The resource control is based on resource group. A resource group maintains the resource quota(CPU time, IO, ...) for a specific collection of request. These requests is mark by the same `ResourceGroupName` in the request context. Typically, a resource group can represent one user or tenant.

### Resource Control
This PR introduced a new component called `resource_control`. This component is used to maintain the metadata and running state of each resource group. TiKV fetches the resource group config metadata from PD and use it to drive task scheduling.

### Config
We introduce a new config submodule `resource_control`, currently there is only one config time indicate whether the resource control feature is enabled. This config does not support online config change currently.

### Task Scheduling
As tasks with different resource group tags share the same unified-read-pool, the new scheduler scheduling tasks based on virtual time. Tasks from a resource group that has smaller virtual time will be scheduled earlier than a bigger one. And after each task finished, we calculate it consumed resources(as a int value) and increase the related virtual time(with a factor). The resource consumed factor is calculated by the inverted value of resource group quota config.
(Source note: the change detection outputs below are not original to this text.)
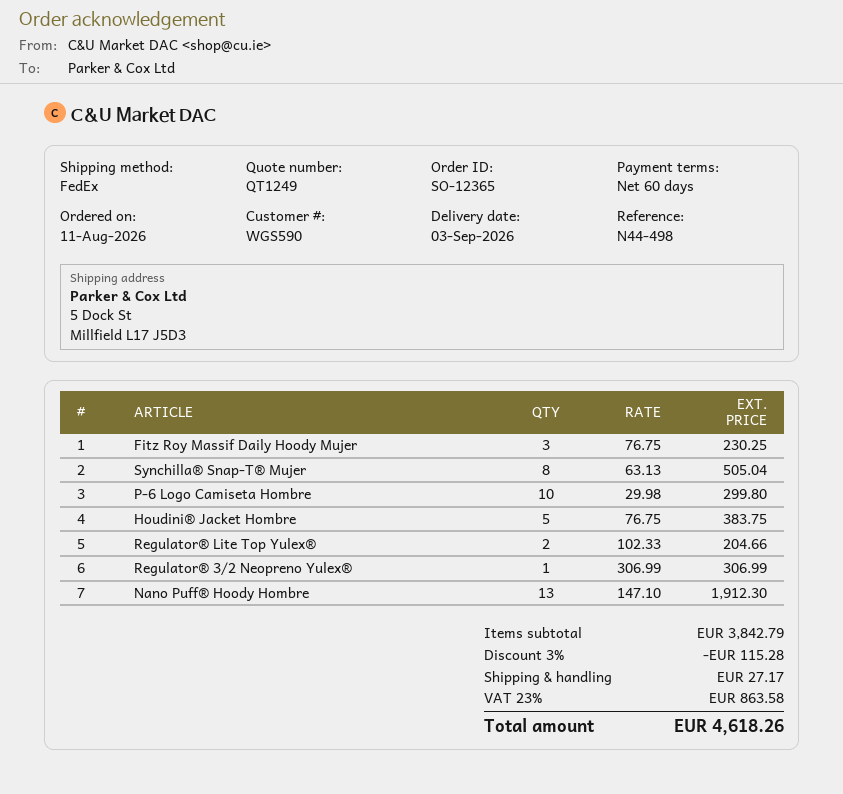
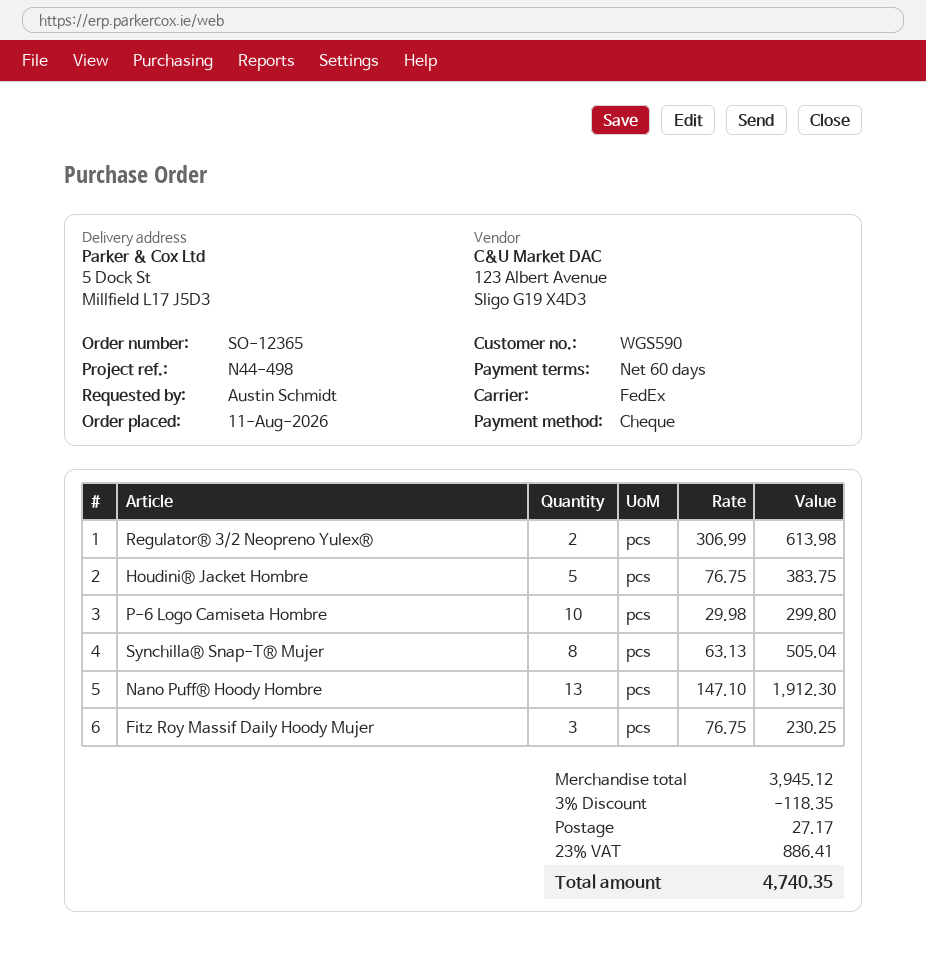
Regulator® Lite Top Yulex®: 2 x 102.33 = 204.66 -> none
Regulator® 3/2 Neopreno Yulex®: 1 x 306.99 = 306.99 -> 2 x 306.99 = 613.98
subtotal: 3842.79 -> 3945.12
discount: 3% = 115.28 -> 3% = 118.35
tax: 23% = 863.58 -> 23% = 886.41
total: 4618.26 -> 4740.35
In this way, we can ensure task from all resource group are scheduled fairly with its quota portion.

Currently, In the read path, we only track the CPU time of read tasks, but we may also take other resource into account such as IO read bytes.

Related changes

PR to update pingcap/docs/pingcap/docs-cn:
Need to cherry-pick to the release branch

Check List

Tests

Unit test
Integration test
Manual test (add detailed scripts or steps below)
No code

Side effects

Performance regression
- Consumes more CPU
- Consumes more MEM
Breaking backward compatibility

Release note

Support priority-based scheduling  for read path

Signed-off-by: glorv <glorvs@163.com>

ti-chi-bot · 2022-12-28T16:16:12Z

[REVIEW NOTIFICATION]

This pull request has been approved by:

Connor1996
nolouch

To complete the pull request process, please ask the reviewers in the list to review by filling /cc @reviewer in the comment.
After your PR has acquired the required number of LGTMs, you can assign this pull request to the committer in the list by filling /assign @committer in the comment to help you merge this pull request.

The full list of commands accepted by this bot can be found here.
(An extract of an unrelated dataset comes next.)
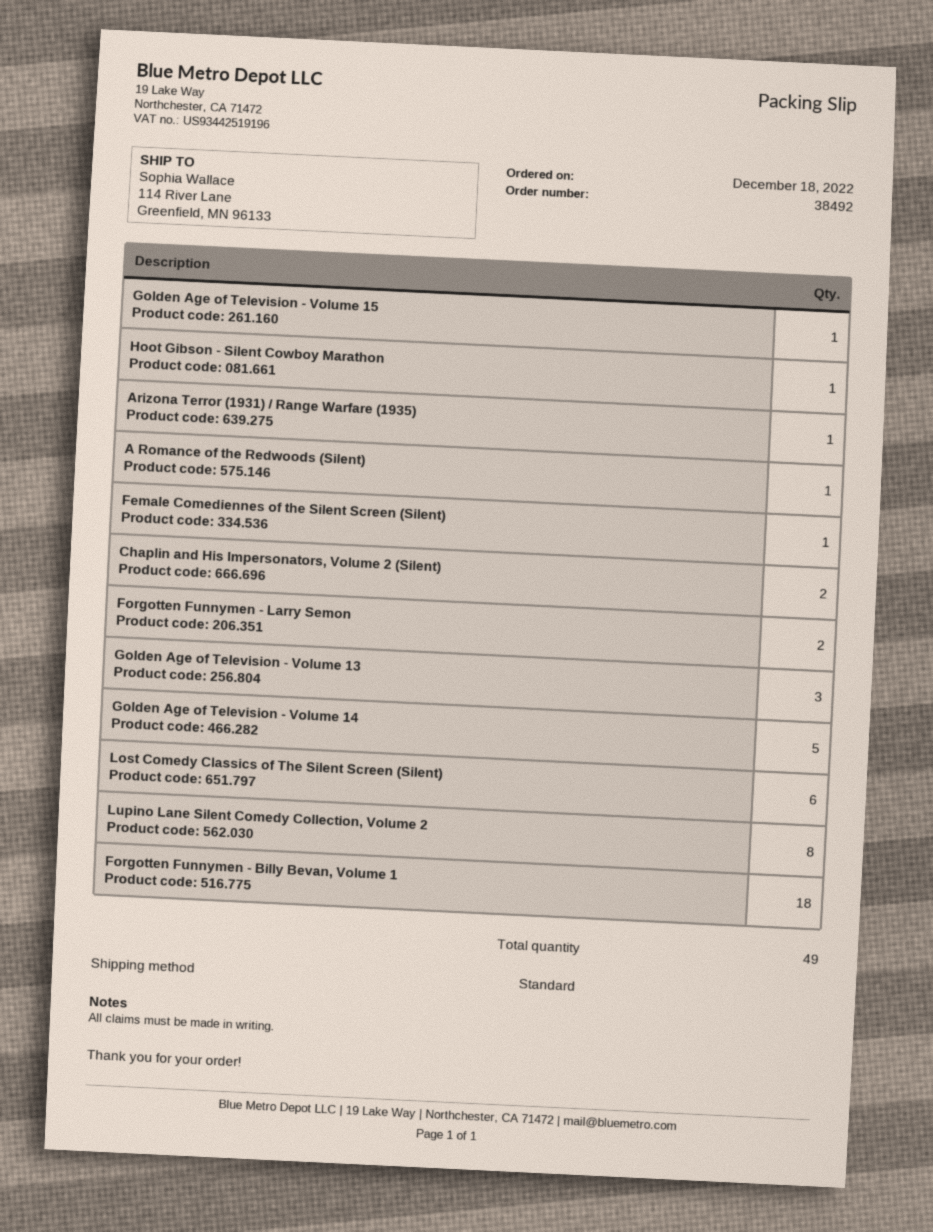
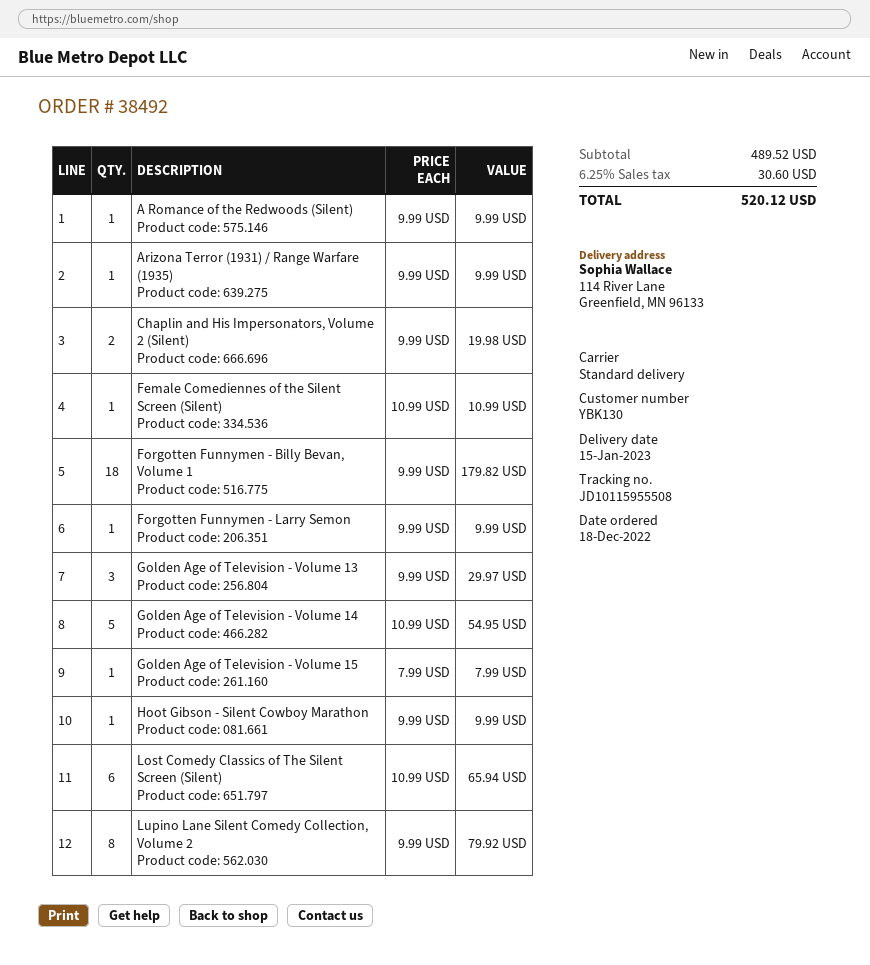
Forgotten Funnymen - Larry Semon: 2 -> 1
Reviewer can indicate their review by submitting an approval review.
Reviewer can cancel approval by submitting a request changes review.

glorv · 2022-12-28T16:17:26Z

@BornChanger @HuSharp PTAL

glorv · 2022-12-28T16:17:57Z

depending on tikv/yatp#72

Signed-off-by: glorv <glorvs@163.com>

HuSharp

Do we still need to keep the HTTP interface? If we do, should we put it in the pr that provides the watcher mechanism?
BTW, @nolouch will change resource_manager.proto, Some changes may need to be made after it.

HuSharp · 2022-12-29T02:16:29Z

components/resource_control/src/resource_group.rs

+    fn get_ru_setting(setting: &GroupSettings, is_read: bool) -> f64 {
+        if setting.get_mode() == GroupMode::RuMode {
+            if is_read {
+                setting.get_r_u_settings().get_r_r_u().get_tokens()
+            } else {
+                setting.get_r_u_settings().get_w_r_u().get_tokens()
+            }
+        } else if is_read {
+            setting.get_resource_settings().get_cpu().get_tokens()
+        } else {
+            setting.get_resource_settings().get_io_write().get_tokens()
+        }
+    }


How about match (setting.get_mode(), is_read)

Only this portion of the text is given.